Like everything in society funeral etiquette and what is expected of you has evolved over time. As always common sense and good discretion is the best guide to proper funeral etiquette. Here are a few do’s and don'ts.
Express your condolences – It’s not easy to come up with the words to offer sympathy to someone who has just lost a loved one. You don’t need to be a poet, simply saying something like “I am sorry for your loss, my thoughts and prayers are with you and your family” is enough. If you can’t be at a funeral service in person, sending a card or leaving a message on a memorial website is a perfect way to express your sympathy.
Dress appropriately – The deceased may have requested that friends and family wear a special colour or item of clothing.

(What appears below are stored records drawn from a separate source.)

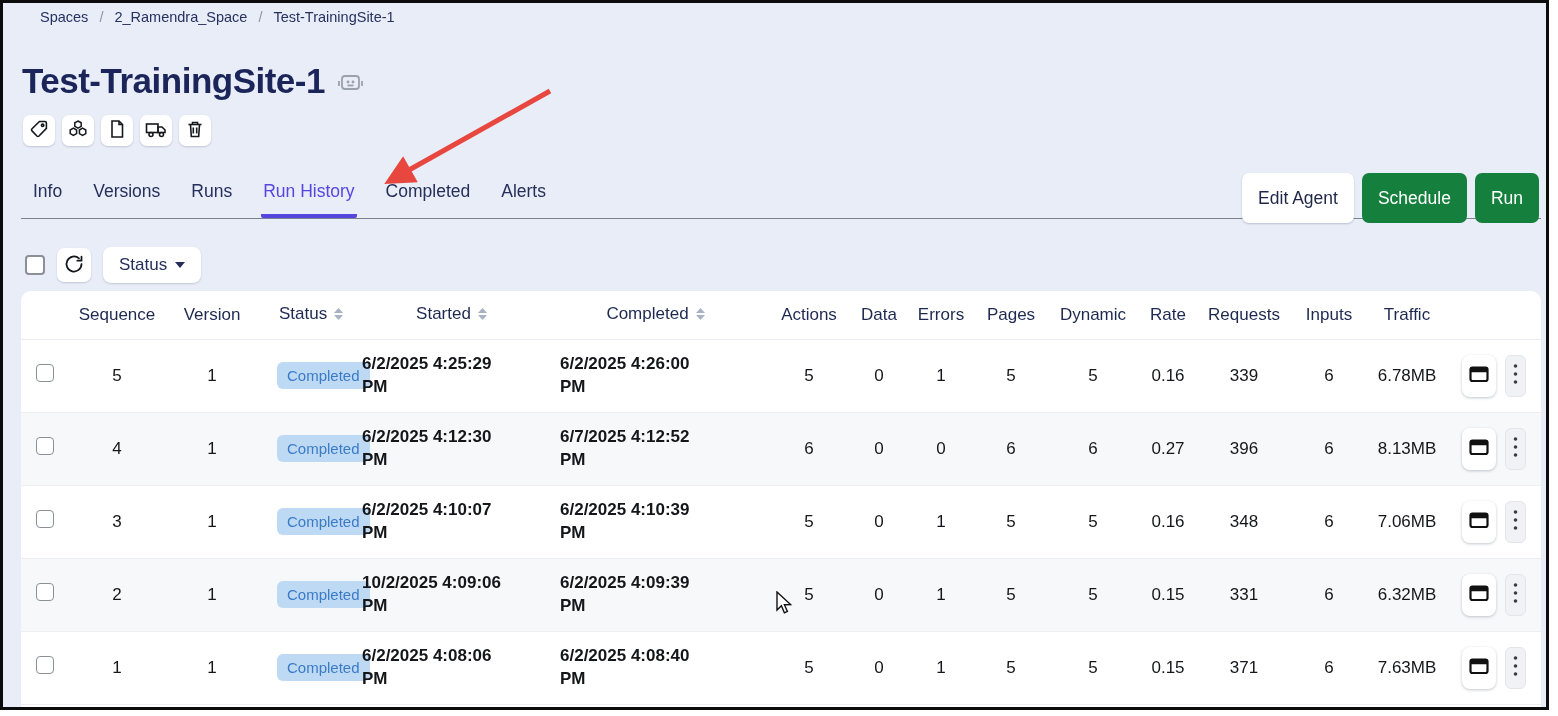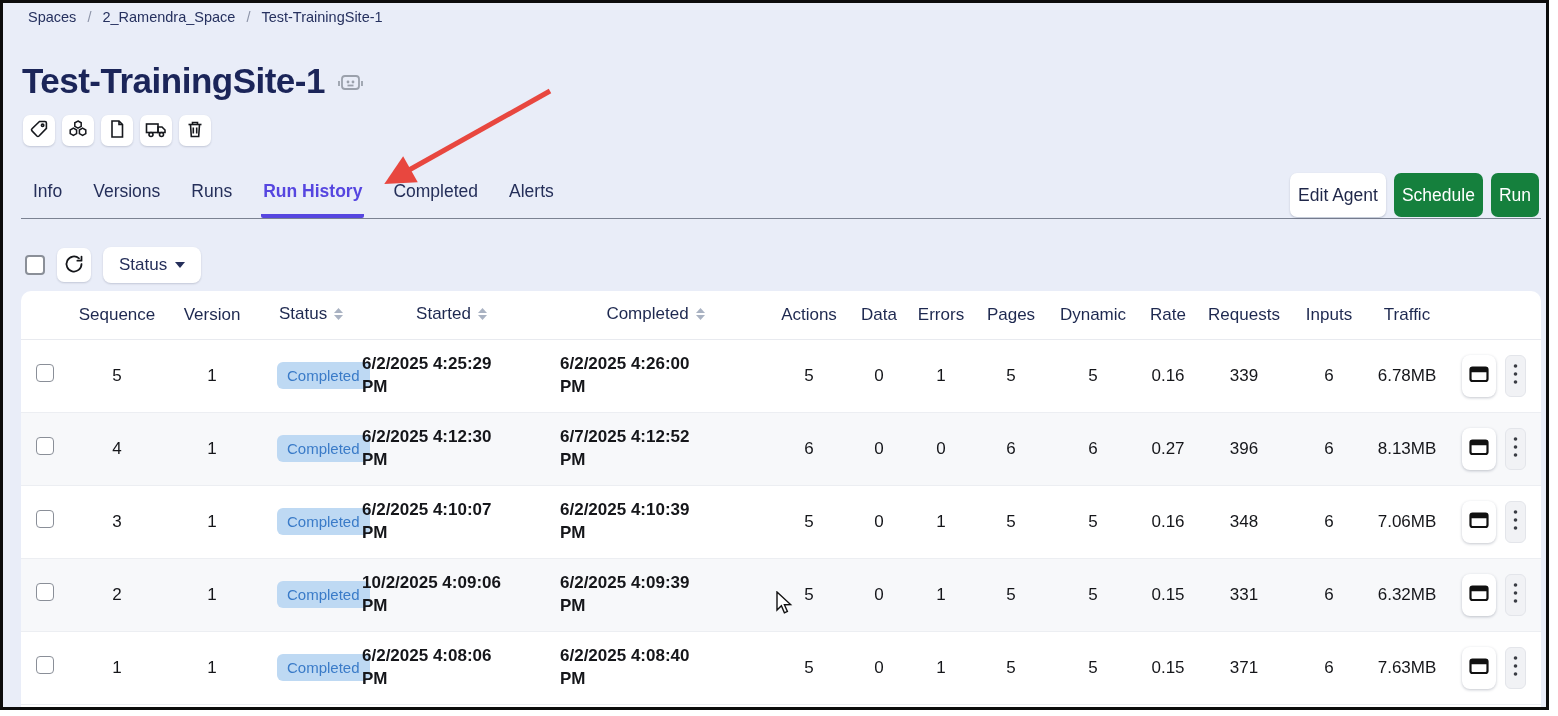--- a/index.html
+++ b/index.html
@@ -2,39 +2,39 @@
 <html><head>
 <meta charset="utf-8">
 <style>
   * { box-sizing: border-box; margin: 0; padding: 0; }
   html,body { width:1558px; height:716px; background:#ffffff; font-family:"Liberation Sans", sans-serif; }
   .screen {
     position:absolute; left:0; top:0; width:1549px; height:710px;
     border:3px solid #0c0c0c; background:#e9edf8; overflow:hidden;
   }
   
-  .breadcrumb { position:absolute; left:25px; top:6px; display:flex; gap:11px; align-items:flex-start;
+  .breadcrumb { position:absolute; left:37px; top:6px; display:flex; gap:11px; align-items:flex-start;
     font-size:14.5px; color:#26315f; font-weight:500; }
   .breadcrumb .sep { color:#8d94a8; }
   .breadcrumb .crumb { cursor:pointer; }
   
   .title-row { position:absolute; left:19px; top:58px; display:flex; align-items:center; gap:12px; }
   .page-title { font-size:35px; font-weight:700; color:#1b2559; letter-spacing:-0.5px; }
   .robot-icon { margin-top:6px; }
   
   .toolbar { position:absolute; left:20px; top:112px; display:flex; gap:7px; }
   .icon-btn { width:32px; height:31px; background:#ffffff; border:none; border-radius:7px;
     display:flex; align-items:center; justify-content:center; box-shadow:0 1px 2px rgba(20,30,60,.18); cursor:pointer; }
   
   .tabs-row { position:absolute; left:18px; top:168px; width:1520px; height:48px; border-bottom:1px solid #7b8292; }
   .tabs { position:absolute; left:10px; bottom:0; display:flex; gap:27px; }
   .tab { font-size:17.5px; color:#252f5a; padding:0 2px 12px 2px; border-bottom:4px solid transparent; cursor:pointer; }
-  .tab.active { color:#5646e0; border-bottom-color:#5646e0; border-radius:0 0 2px 2px; font-weight:700;text-align:right; }
+  .tab.active { color:#5646e0; border-bottom-color:#5646e0; border-radius:0 0 2px 2px; font-weight:400;text-align:right; }
   .top-actions { position:absolute; right:2px; top:2px; display:flex; gap:8px; }
-  .btn { height:44px; border:none; border-radius:7px; font-size:17.5px; padding:0 8px; cursor:pointer;
+  .btn { height:50px; border:none; border-radius:7px; font-size:17.5px; padding:0 16px; cursor:pointer;
     font-family:"Liberation Sans", sans-serif; }
   .btn.white { background:#ffffff; color:#1f2749; box-shadow:0 1px 2px rgba(20,30,60,.22); }
   .btn.purple { background:#15803d; color:#ffffff; }
   
   .filter-row { position:absolute; left:22px; top:244px; display:flex; align-items:center; gap:12px; }
   .checkbox { display:inline-block; width:20px; height:20px; border:2px solid #8a8f98; border-radius:4px; background:#fff; cursor:pointer; }
   .refresh-btn { width:34px; height:34px; background:#fff; border:none; border-radius:7px;
     display:flex; align-items:center; justify-content:center; box-shadow:0 1px 2px rgba(20,30,60,.18); cursor:pointer; }
   .status-btn { height:36px; background:#fff; border:none; border-radius:8px; padding:0 16px;
     display:flex; align-items:center; gap:8px; font-size:17px; color:#252f5a;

Sign the Condolence Book – The family may keep a Condolence Book as a memento for years to come. Be sure to include your full name and relationship to the deceased so they will know that you were there - this can be very comforting for a family after the funeral to reflect on everyone who attended.
Keep in Touch – You may feel that the family needs their space and time to grieve but a simple phone call or note after the funeral lets the family know you care. With social networking leaving a quick note is as simple as a click of a mouse. The following months after a death is when grieving friends and family need the most support.
Bring your mobile phone – Ensure your phone is turned off. Even better leave your phone at home or in your car a funeral is not the time to be texting or checking your messages.
Be afraid to remember the good times – Funerals are obviously a time of grieving and mourning, but remembering the good times helps with the healing process. Sharing a funny and appropriate story is acceptable and in some cases exactly what the deceased would have wanted.